Under its umbrella, BNSS has five Bahamian Family Islands: Abaco, Eleuthera, Exuma, Grand Bahama and Long Island. Keir Clarke is a member of the BNSS network as the sailing coach at the Lyford Cay Club and Lyford Cay International School on the island of New Providence. Clarke grew up in Ireland and has gained sailing and maritime experience over the years in countries stretching across the globe from the United Kingdom to Abu Dhabi, Sri Lanka and Vietnam. From his perspective, The Bahamas stands out the most as a “sailing country in its own right with diversity and community support”. “When you look at all the Bahamian sailing champions, they come from working-class families,” said Clarke. “I’ve never seen that before and I think that’s amazing. Plus, parent support is through the roof—it really is a family affair.” He said another unique characteristic of the sport is the Bahamian climate. “In other countries, you can only hit the seas during certain seasons of the year.
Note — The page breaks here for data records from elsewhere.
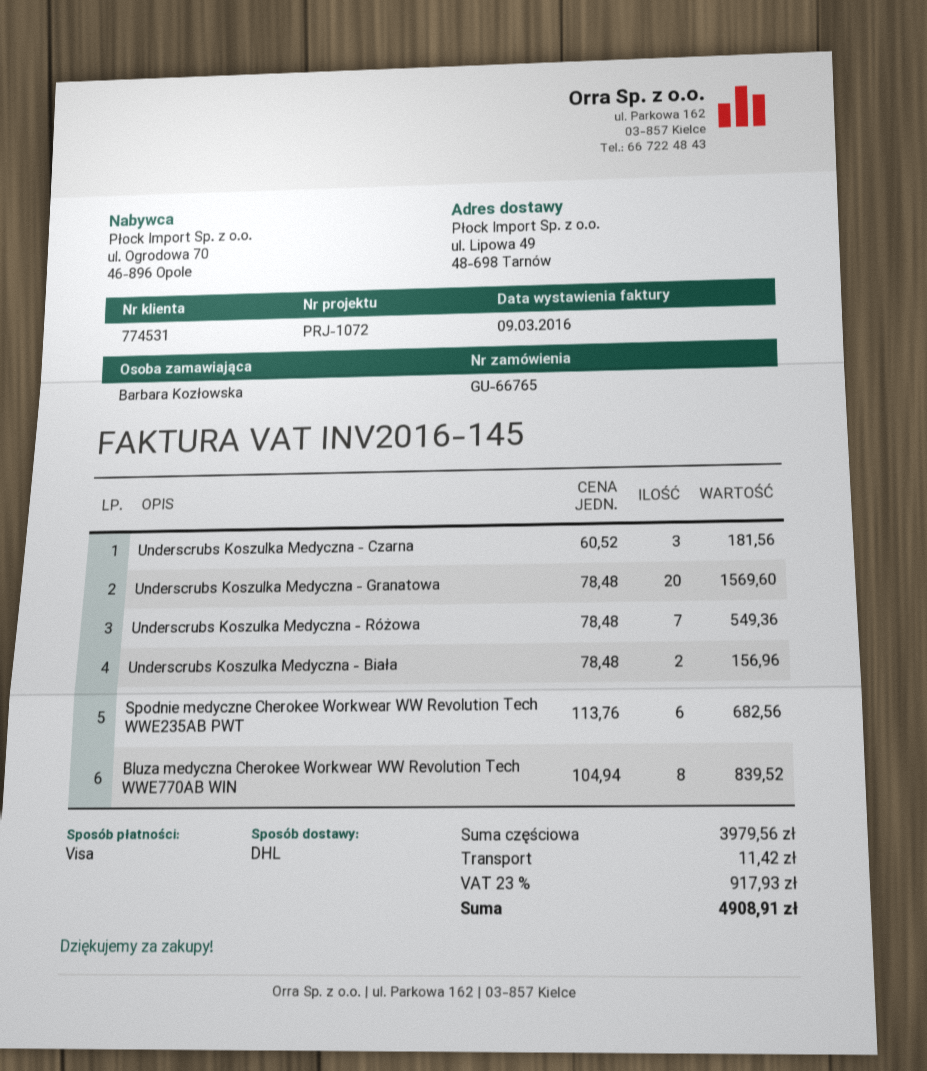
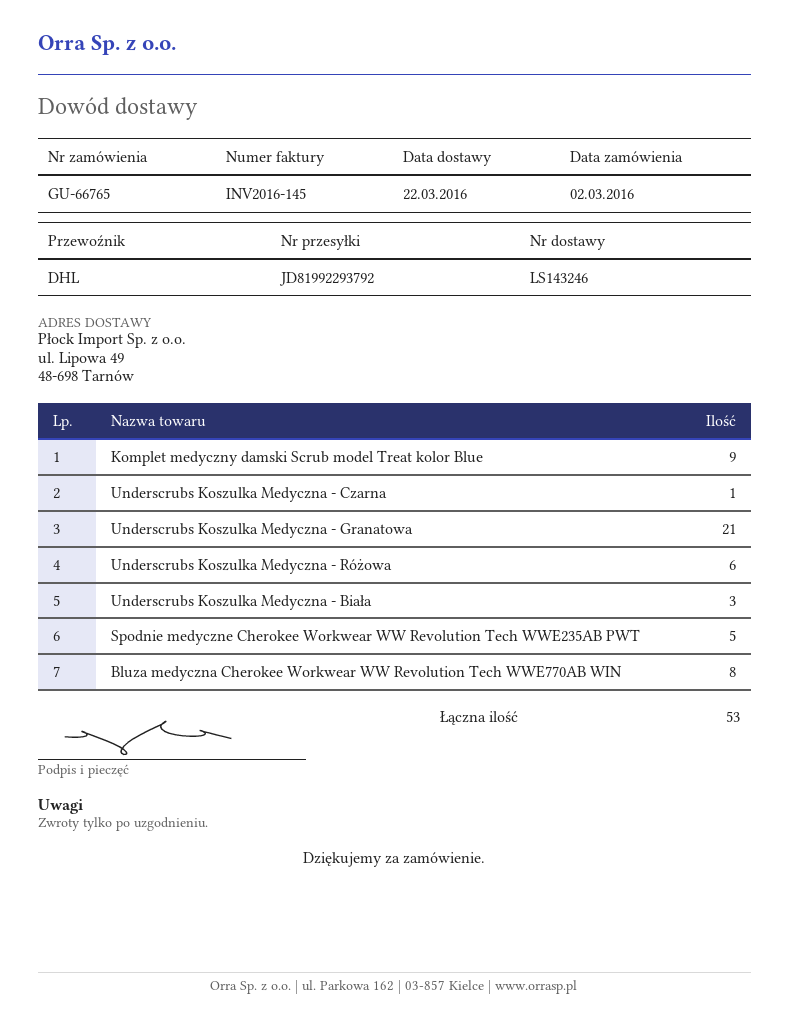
Underscrubs Koszulka Medyczna - Czarna: 3 -> 1
Underscrubs Koszulka Medyczna - Granatowa: 20 -> 21
Underscrubs Koszulka Medyczna - Różowa: 7 -> 6
Underscrubs Koszulka Medyczna - Biała: 2 -> 3
Spodnie medyczne Cherokee Workwear WW Revolution Tech WWE235AB PWT: 6 -> 5
Komplet medyczny damski Scrub model Treat kolor Blue: none -> 9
Here, the waters are a great incentive and the weather allows you to go out 365 days of the year.” Lowe explains that passing through the BNSS program has opened doors of opportunity for students and taught them life skills. Those include: grit, confidence, sportsmanship, learning to lose, patience, responsibility, managing emotions and discipline.

Joshua Higgins on his way to winning The Bahamas Jr. Laser National Championships 2021 Photo courtesy of Robert Dunkley

Joshua Higgins, Spencer Cartwright, Joshua Welch, Paul de Souza, Craig Ferguson, Finley McKinney-Lambert and Zane Munro are among those who have excelled in the program and have been able to get amazing exposure and opportunities. Higgins, an Eleuthera native, is focused on positioning himself to represent the country at the 2024 Olympics. Like Higgins, de Souza also aspires to qualify for the Olympics. Spencer, a four-time winner in the Optimist National Championship, is currently team captain at Roger Williams University—one of the top sailing institutions in the U.S.A. Welch has followed in Spencer’s footsteps, as the reigning four-time winner of the Optimist National Championship. In the Optimist Class, Ferguson, McKinney-Lambert and Munro are the top sailors. Males aren’t the only ones making waves in Bahamian Junior Sailing. Females make up 26 percent of that community and their accomplishments are also making waves. Ellianne Higgs became the top female Laser Sailor in The Bahamas after placing first in the 2021 Bahamas Laser Nationals. She is a junior sailor out of the RNSC and is currently training to represent The Bahamas at this year’s Youth Sailing World Championship—the premier event for Junior Sailing in the world. Then, there’s Ivanna Seymour. She went from being a student of the BNSS program to becoming the fifth-highest ranking bridge officer on Royal Caribbean International’s Navigator of the Seas. At the time of this writing, Seymour was pursuing her Master Mariner licence. Once she accomplishes that goal, she will make history as the first Bahamian female to captain a cruise ship of that magnitude, with responsibility for 1,200 to 2,500 other crew members and up to 6,800 passengers.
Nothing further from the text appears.